OnePlus 10 Pro’s Cameras Might Not Be Good Enough to Compete With Google

OnePlus 10 Pro’s Cameras Might Not Be Good Enough to Compete With Google

After announcing the OnePlus 10 Pro earlier this week, OnePlus has been slowly dribbling out more details about its upcoming flagship phone. Now we know what the OP10 Pro’s rear cameras have to offer, and we’re a little underwhelmed.

After revealing the design of the OnePlus 10 Pro on Monday, OnePlus then announced the phone’s specs, which include a Snapdragon 8 Gen 1 chip, 120Hz Fluid AMOLED display, 80-watt wired charging, 50-watt wireless charging, a new haptics motor, and dual stereo speakers among them. So far, pretty standard.

We already knew the OP10 Pro would have a 50-MP main cam, but today OnePlus is teasing some of the phone’s new camera modes and features. Some of them look promising, but also somewhat underwhelming given the competition.

As part of OnePlus’ ongoing partnership with camera maker Hasselblad, the company is adding a feature to the OnePlus 10 Pro that it calls a Billion Colour Solution, which works with Hasselblad’s Natural Colour Calibration so that the phone can shoot photos with full 10-bit colour. OnePlus claims this increase in colour processing allows the OP10 Pro to capture 64 times more colours than last year’s OnePlus 9 Pro, while also removing distracting elements like colour banding from photos. 

Here's a sample photo courtesy of OnePlus taken using its new Billion Colour processing (Image: OnePlus)
Here’s a sample photo courtesy of OnePlus taken using its new Billion Colour processing (Image: OnePlus)

With Hasselblad’s second-gen Pro Mode, the OP10 Pro can also capture RAW photos in 12-bit colour. A new RAW+ setting gives photographers greater control over their digital negatives, including data used for computational photography. This gives users the freedom to tweak and edit photos, which has become increasingly difficult with modern-day computational photography effects sometimes applied to RAW files with a user’s knowledge.

The OnePlus 10 Pro’s third big camera upgrade is a new 150-degree ultra-wide-angle lens, which OnePlus says is four times wider than the typical smartphone’s wide-angle lens. The 10 Pro is also adding a new fish-eye recording mode and a more traditional 110-degree wide-angle setting for times when you only need a slightly more expansive field of view compared to the phone’s main cam.

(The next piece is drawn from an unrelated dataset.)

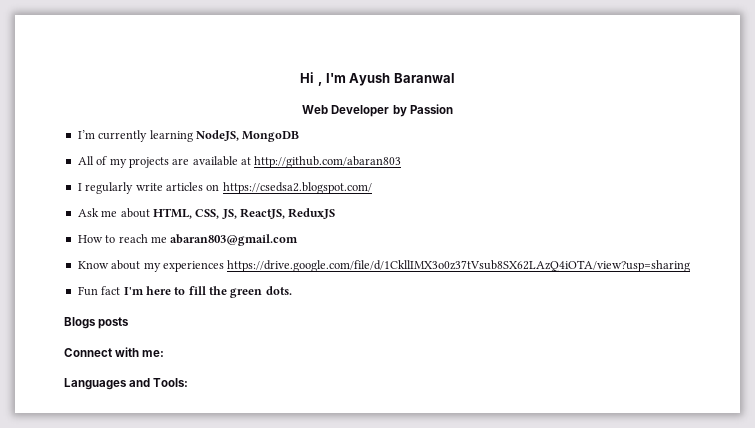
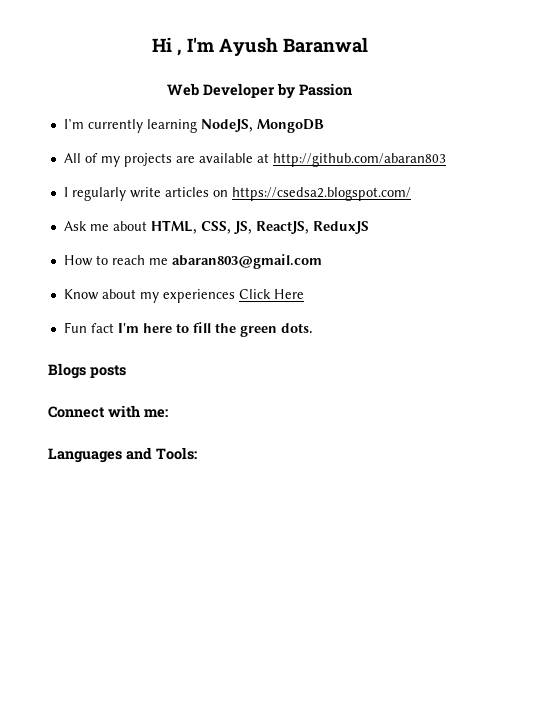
[227,260,691,272] https://drive.google.com/file/d/1CkllIMX3o0z37tVsub8SX62LAzQ4iOTA/view?usp=sharing -> [238,289,304,299] Click Here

And here's another photo sample from the OP10 Pro.  (Photo: OnePlus)
And here’s another photo sample from the OP10 Pro. (Photo: OnePlus)

Finally, a new movie mode will give users greater control over ISO, shutter speed, and other manual settings during capture, along with support for a LOG format for enhanced editing in post.

All of these upgrades seem pretty good, right? But for a company that needs to compete with the cameras on phones from Apple, Google, and Samsung, I’m not sure it’s enough. Google is already way ahead when it comes to computational photography — see the Pixel 6’s advanced features like automatic Face Unblur, a Magic Eraser tool, and a long exposure mode, not to mention existing features like Super Res Zoom and more.

And maybe the cameras will absolutely blow us away. But there’s little context about the rest of the phone, the details of which have been dragged out over the course of a week, and the OnePlus 10 Pro doesn’t officially launch until Jan. 10 — and only in China. There’s still no official timeframe for launch in the U.S. or other regions.

And here's a sample taken using the OP10 Pro's 150-degree ultra-wide camera. (Image: OnePlus)
And here’s a sample taken using the OP10 Pro’s 150-degree ultra-wide camera. (Image: OnePlus)

Then there are some confusing elements, like the P2D 45 T label OnePlus stamped on the OP10 Pro’s camera module. The “2D” stands for second-generation Hasselblad camera, while the “45 T” denotes the phone’s 50-MP main sensor and triple camera array. Really? That’s some rather silly branding for relatively mundane specs, which makes it feel like OnePlus’ other camera features may end up being way less cool than the company is making them sound.

OnePlus wants — and needs — to make a phone that can hold its own against the latest Pixel, Galaxy, or iPhone, but the endless hype and needlessly dragged out reveal of the OnePlus 10 Pro feels extremely extra. Sure, the sample images OnePlus has provided look good, but the real proof is how the camera performs in the wild — and for OnePlus’s sake, we need to get a closer look sooner rather than later.